From digital downloads to next or even same day delivery, Prime to Alexa, one-click purchasing to checkout-less stores, Amazon at times seems almost hell-bent on tearing up the norms of retail and commerce and doing something different. But behind the seeming chaos of invention there is crystal-clear purpose and strategy, a dogmatic adherence to the digital disciplines of data, lean and agile development. Everything Amazon does is intelligence-led and aimed squarely at improving the customer experience.
Given the fact that, in the US alone, Amazon now controls half the ecommerce market, its relationship with its competitors is a matter of keen interest.
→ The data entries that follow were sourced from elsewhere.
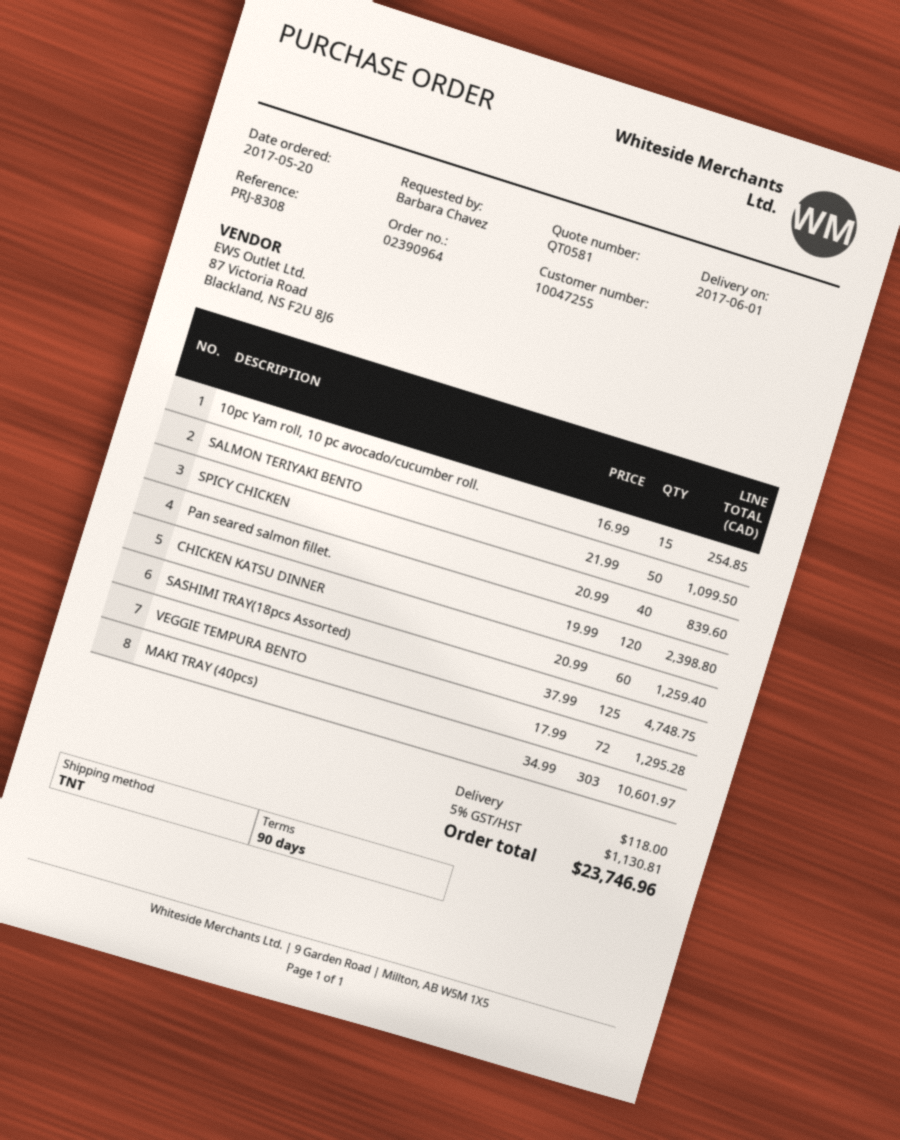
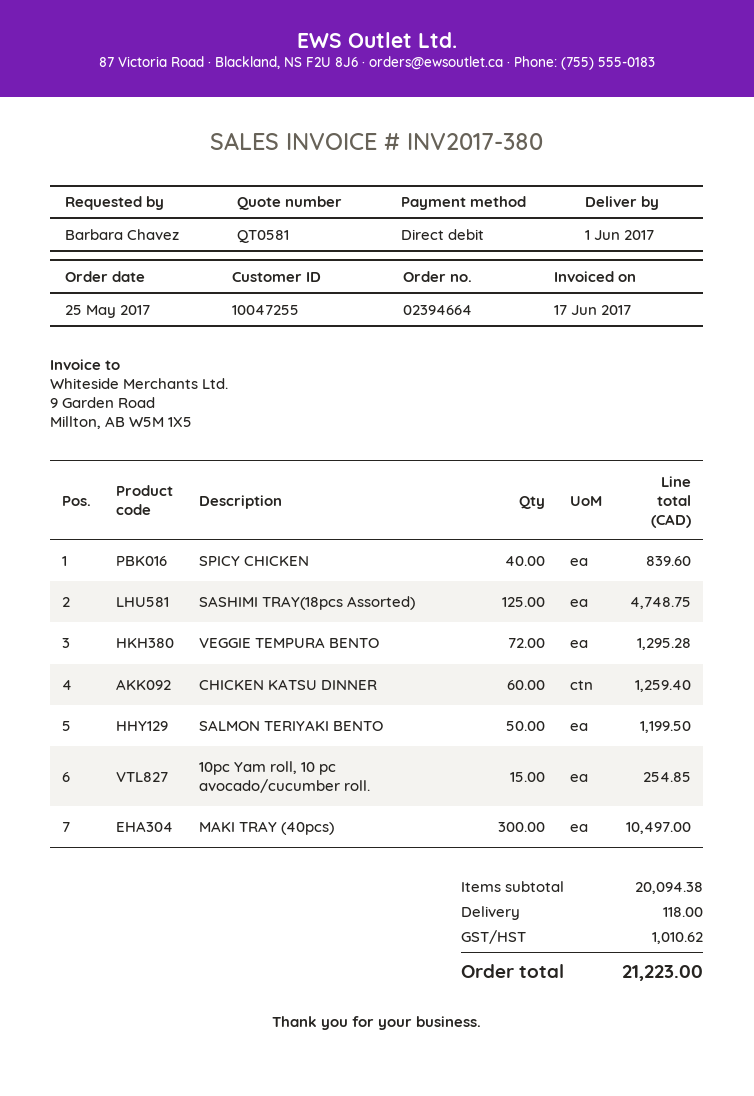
order number: 02390964 -> 02394664
order date: 2017-05-20 -> 2017-05-25
SALMON TERIYAKI BENTO: 50 for 1099.50 -> 50 for 1199.50
Pan seared salmon fillet.: 120 for 2398.80 -> none
MAKI TRAY (40pcs): 303 for 10601.97 -> 300 for 10497.00
tax: 1130.81 -> 1010.62
total: 23746.96 -> 21223.00

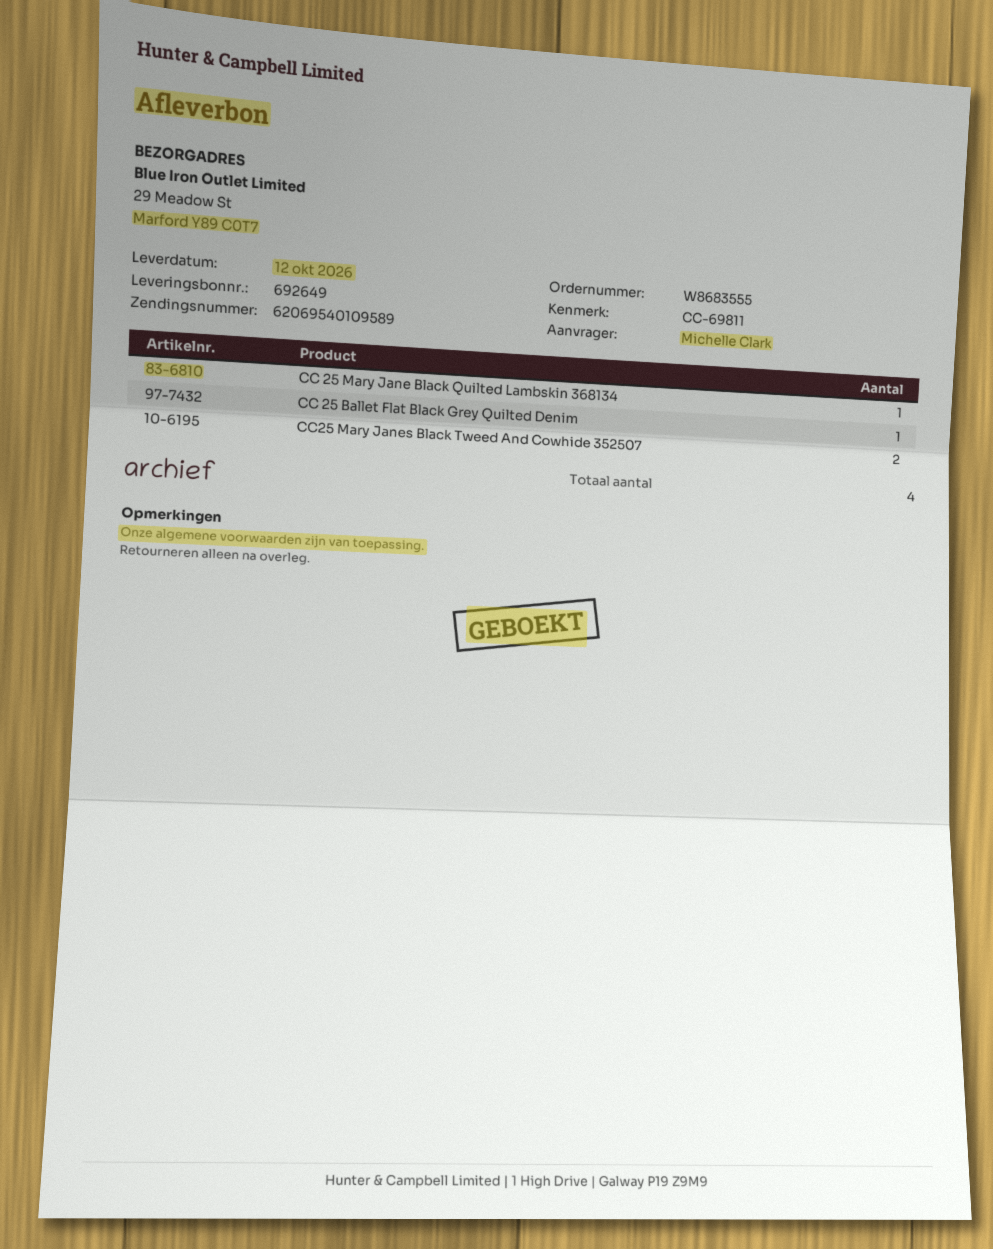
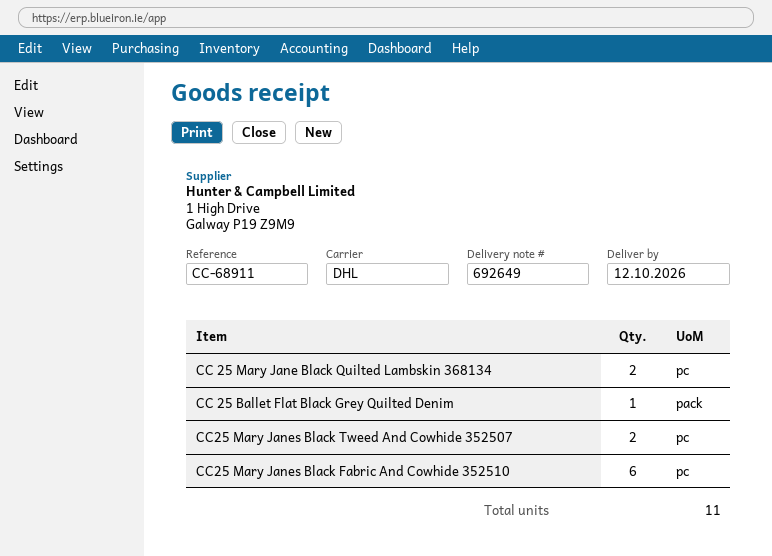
reference: CC-69811 -> CC-68911
CC 25 Mary Jane Black Quilted Lambskin 368134: 1 -> 2
CC25 Mary Janes Black Fabric And Cowhide 352510: none -> 6
total quantity: 4 -> 11

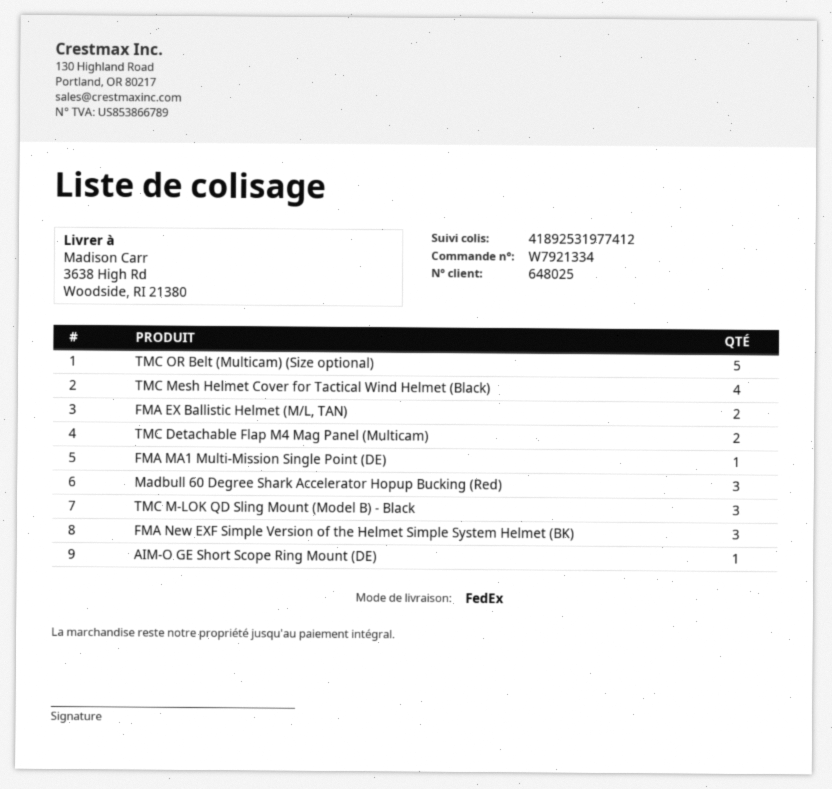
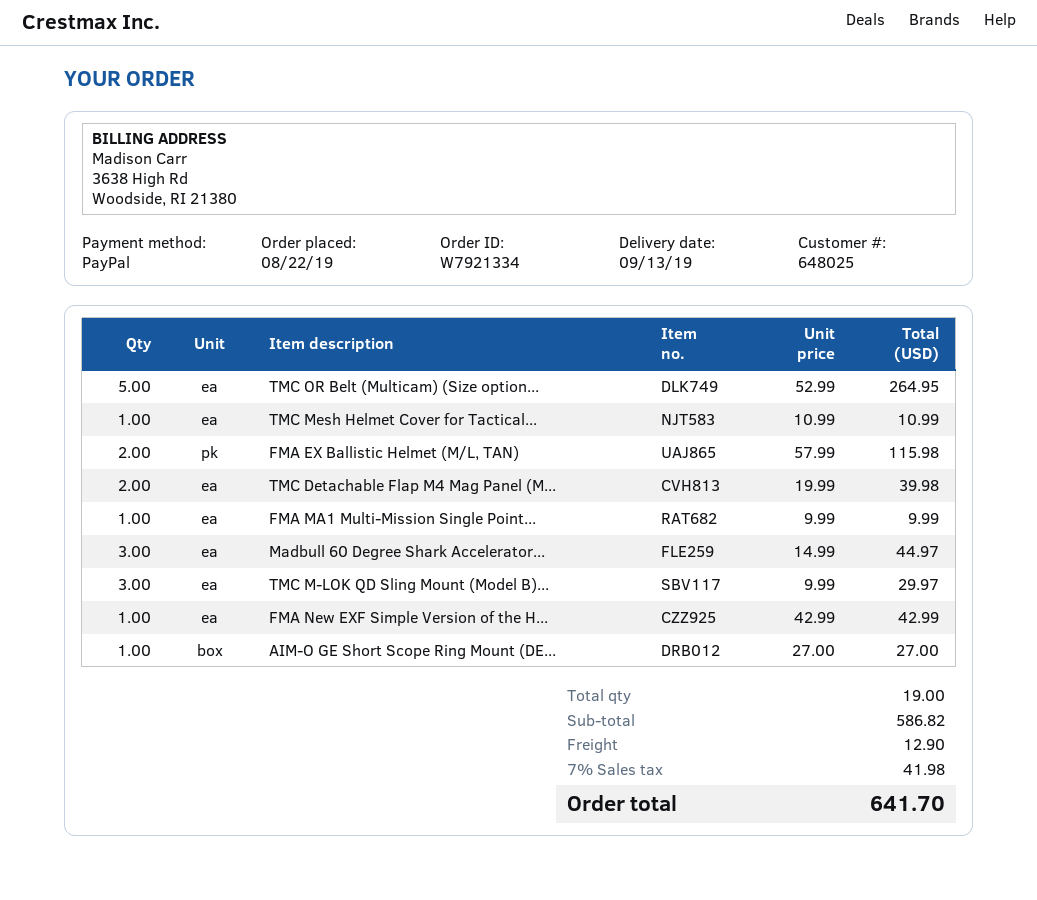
TMC Mesh Helmet Cover for Tactical Wind Helmet (Black): 4 -> 1
FMA New EXF Simple Version of the Helmet Simple System Helmet (BK): 3 -> 1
On account of its enormous size and rapid growth, it is hardly a surprise that the feelings of other operators towards Amazon should include a mix of alarm and envy. But at the same time, if you want a go-to example for how to do digital commerce right, you need look no further than the Seattle giant. Even for its most fierce competitors, Amazon is a valuable source of inspiration and education.
And then there is the fact that, as a one-stop digital marketplace, Amazon also acts as a key channel for brands and retailers around the world. They might fear and envy its gargantuan size as much as they admire and learn from its knack from disruptive innovation. But critically, tens of thousands of commercial operators the world over do business with and through Amazon, and rely on its enormous reach and popularity with consumers to reach their own customer base.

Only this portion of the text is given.